Om Agrawal

Hey, I'm Om

I'm a CS student at UT Austin, passionate about building solutions to real problems.

Projects

Reproducing GPT-2 on 4 A100 GPUs

Reproducing GPT-2 Model on 4 A100 GPUs

📄 See the blog post here

Full reproduction of the 124M parameter GPT-2 from scratch: built the transformer (blocks, MLP, causal multi-headed self-attention), loaded released weights to verify correctness, then trained from scratch with bfloat16, torch.compile, FlashAttention, DDP across 4 A100 GPUs. Trained on FineWeb-Edu 10B; evaluated on HellaSwag. Our model beats the reference GPT-2 124M eval score.
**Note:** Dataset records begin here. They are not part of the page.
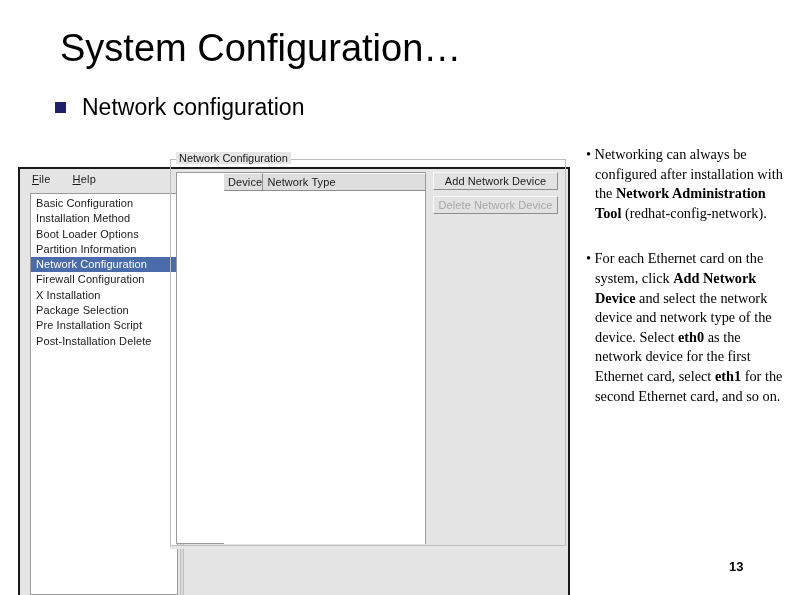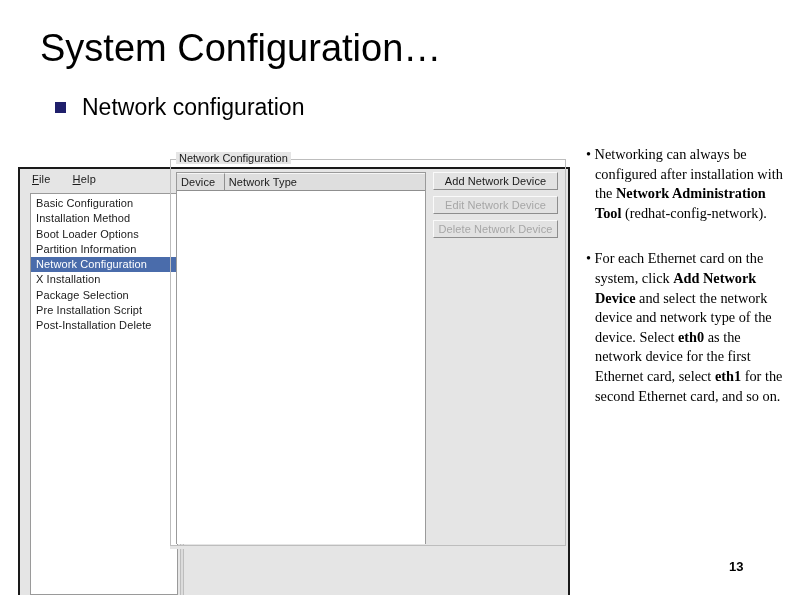--- a/index.html
+++ b/index.html
@@ -18,7 +18,7 @@
   
   #slide-title {
     position: absolute;
-    left: 40px;
+    left: 60px;
     top: 27px;
     font-size: 38px;
     font-weight: normal;

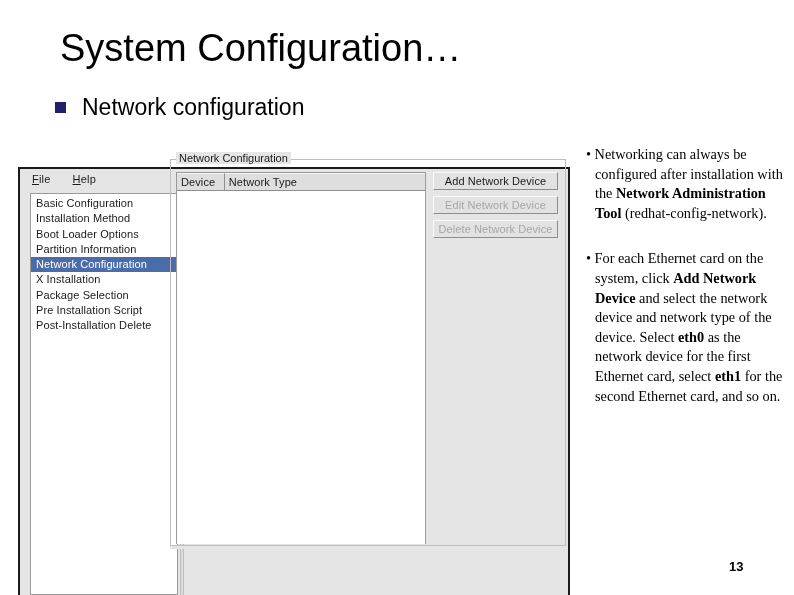--- a/index.html
+++ b/index.html
@@ -160,6 +160,7 @@
     background: #ffffff;
     border: 1px solid #9a9a9a;
     box-sizing: border-box;
+    padding-left: 47px;
   }
   #device-table-header {
     display: flex;

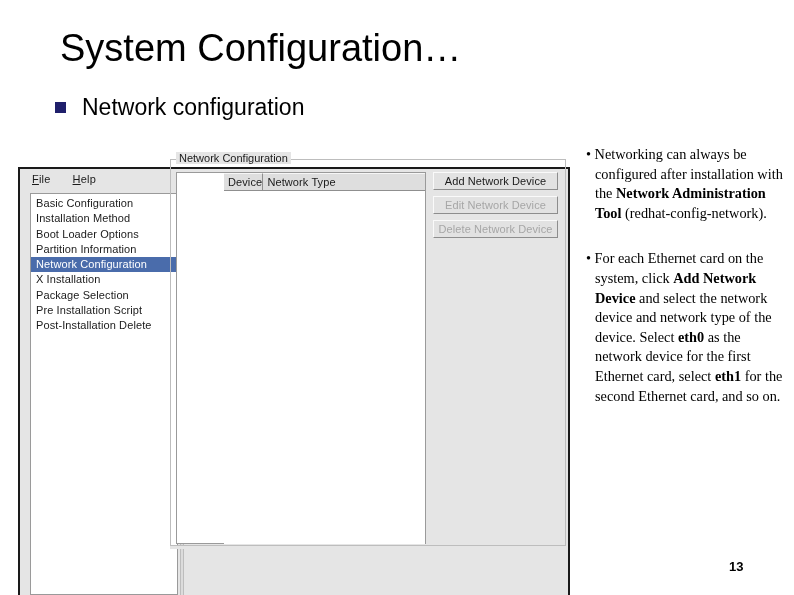--- a/index.html
+++ b/index.html
@@ -314,7 +314,6 @@
 
 <div id="button-column">
   <button class="dlg-button">Add Network Device</button>
-  <button class="dlg-button disabled">Edit Network Device</button>
   <button class="dlg-button disabled">Delete Network Device</button>
 </div>
 

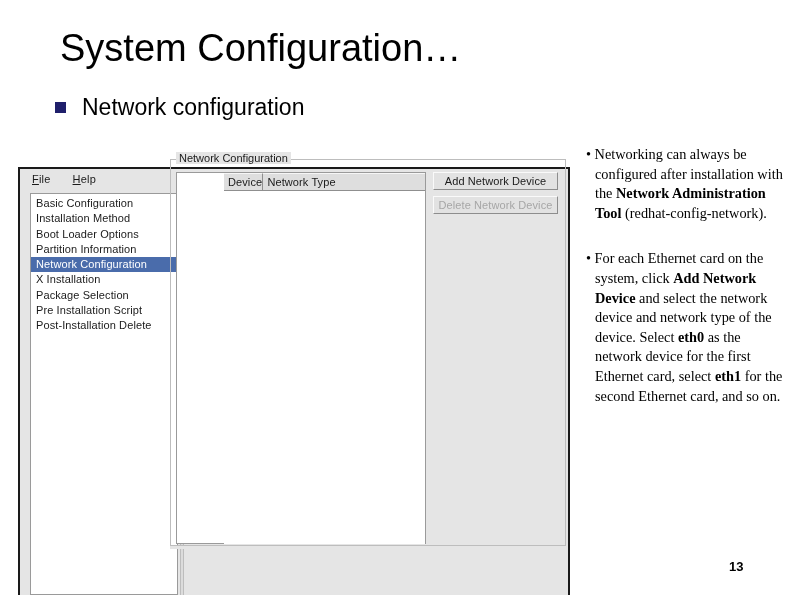--- a/index.html
+++ b/index.html
@@ -289,6 +289,7 @@
       <li>Boot Loader Options</li>
       <li>Partition Information</li>
       <li class="selected">Network Configuration</li>
+      <li>Firewall Configuration</li>
       <li>X Installation</li>
       <li>Package Selection</li>
       <li>Pre Installation Script</li>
PyTorch Transformers DDP FlashAttention
Building the LLM Stack from First Principles

Building the LLM Stack from First Principles

📄 Technical blog

Worked through Andrej Karpathy's Zero to Hero series, coding each lecture rather than just watching, and documented the journey in a technical blog. Built the language model stack from first principles: autograd engine, bigram character-level model, MLP, batch normalization, WaveNet-inspired model, character-level transformer, BPE tokenizer, and finally GPT-2 pretrained on 4 A100 GPUs.

PyTorch Neural Networks Transformers
Arbor Project

Arbor

📄 Access the paper here

A Git-like chat session management tool for coding agents. Implementation available as an open-source MCP server, with a modified mini-swe-agent integration for benchmarking.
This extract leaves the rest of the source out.